▶ [TASK GOAL] Print, exactly as they appear in the listing below, the lines from the line with "color: #6d28d9 ->" to the line with "height: 260px ->", with both end lines kept.
(Beginning of RECORDS FOR THE EXERCISE)
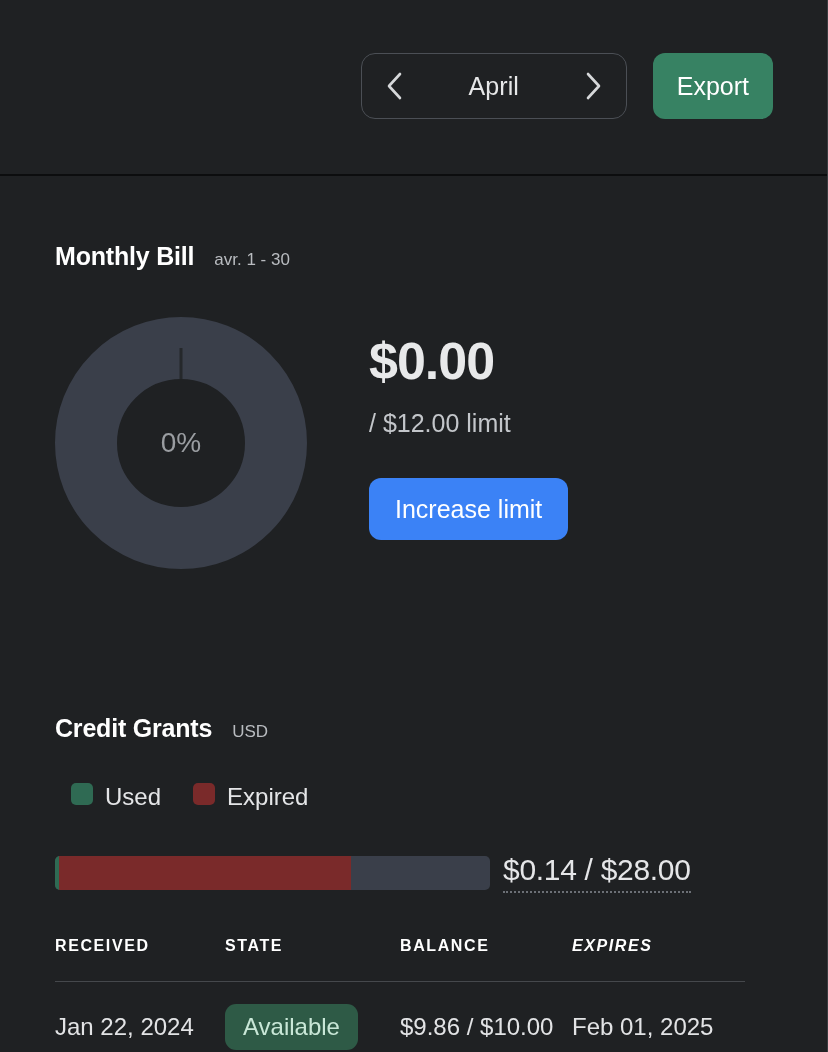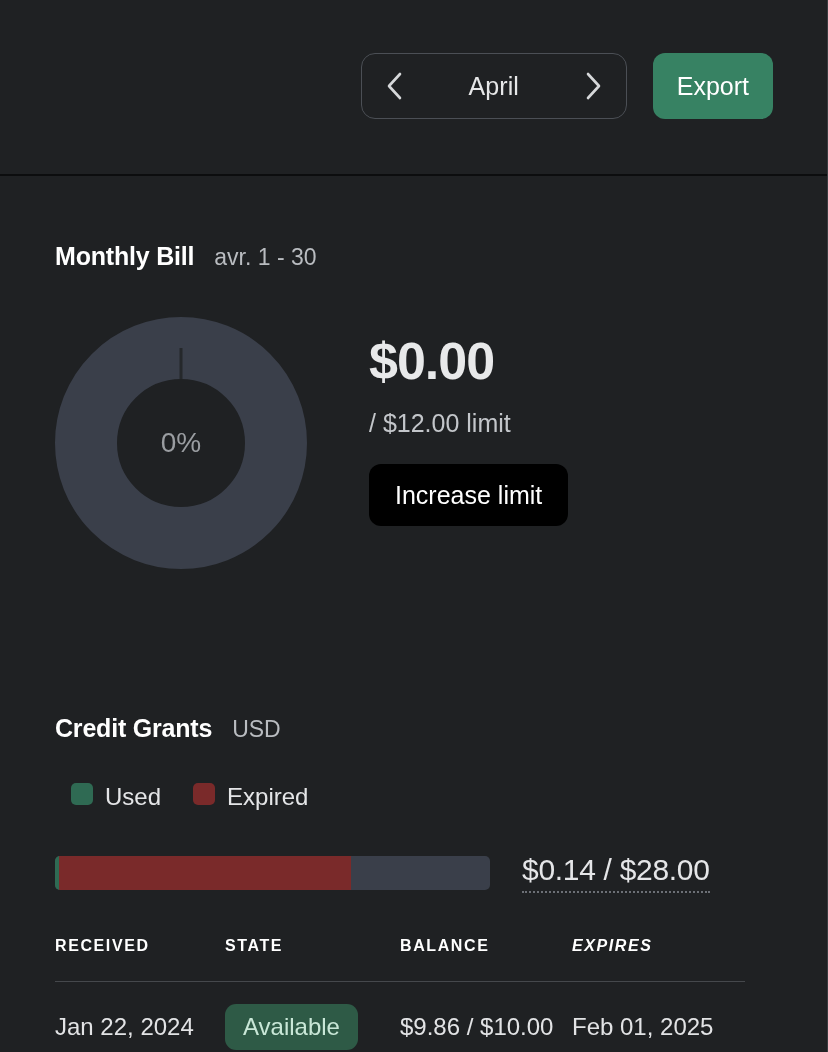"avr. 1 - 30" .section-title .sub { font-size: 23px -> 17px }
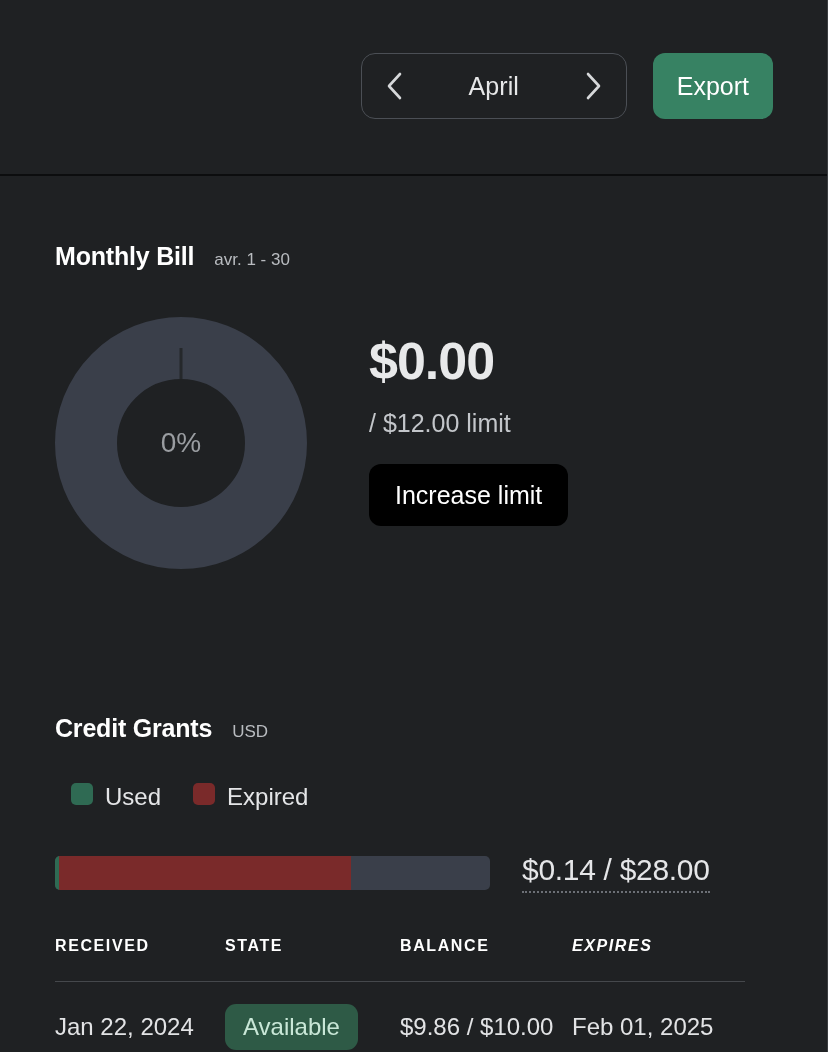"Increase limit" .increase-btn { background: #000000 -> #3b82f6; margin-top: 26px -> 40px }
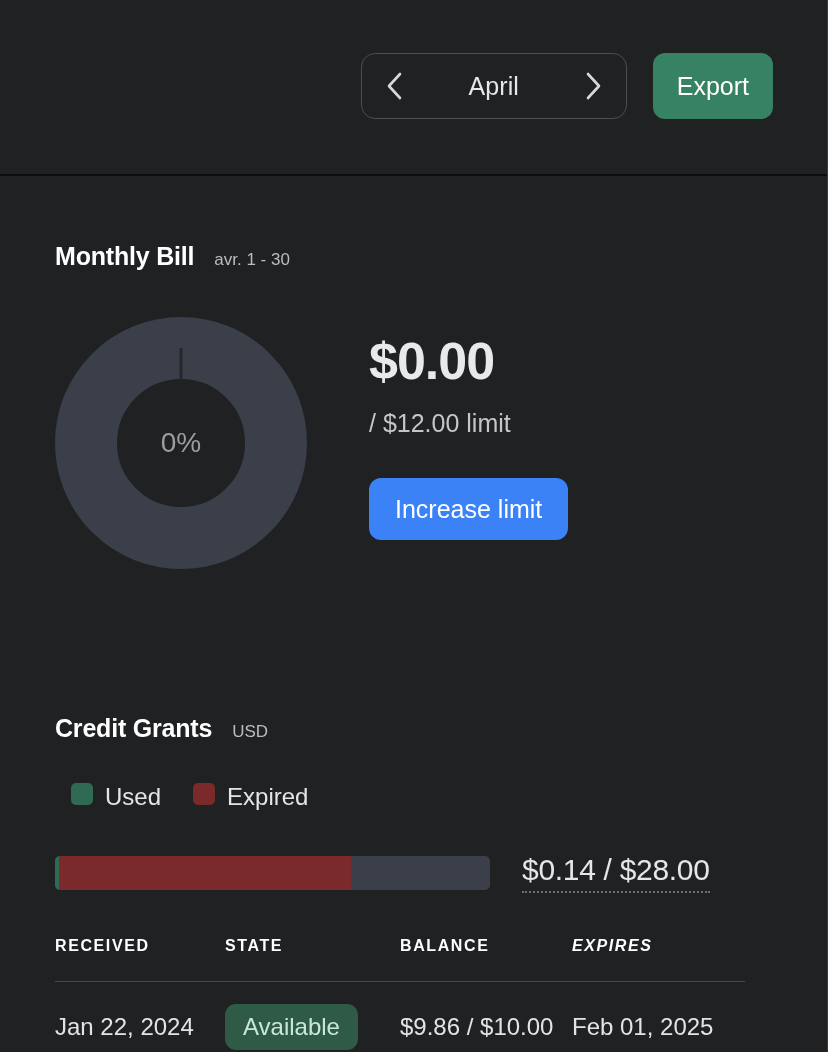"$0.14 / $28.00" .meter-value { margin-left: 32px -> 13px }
(End of RECORDS FOR THE EXERCISE)
(Beginning of RECORDS FOR THE EXERCISE)
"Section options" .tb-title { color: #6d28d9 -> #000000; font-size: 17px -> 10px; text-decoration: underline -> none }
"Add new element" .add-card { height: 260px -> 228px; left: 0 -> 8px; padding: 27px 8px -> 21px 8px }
(End of RECORDS FOR THE EXERCISE)
▶ [ANSWER BOX]
"Section options" .tb-title { color: #6d28d9 -> #000000; font-size: 17px -> 10px; text-decoration: underline -> none }
"Add new element" .add-card { height: 260px -> 228px; left: 0 -> 8px; padding: 27px 8px -> 21px 8px }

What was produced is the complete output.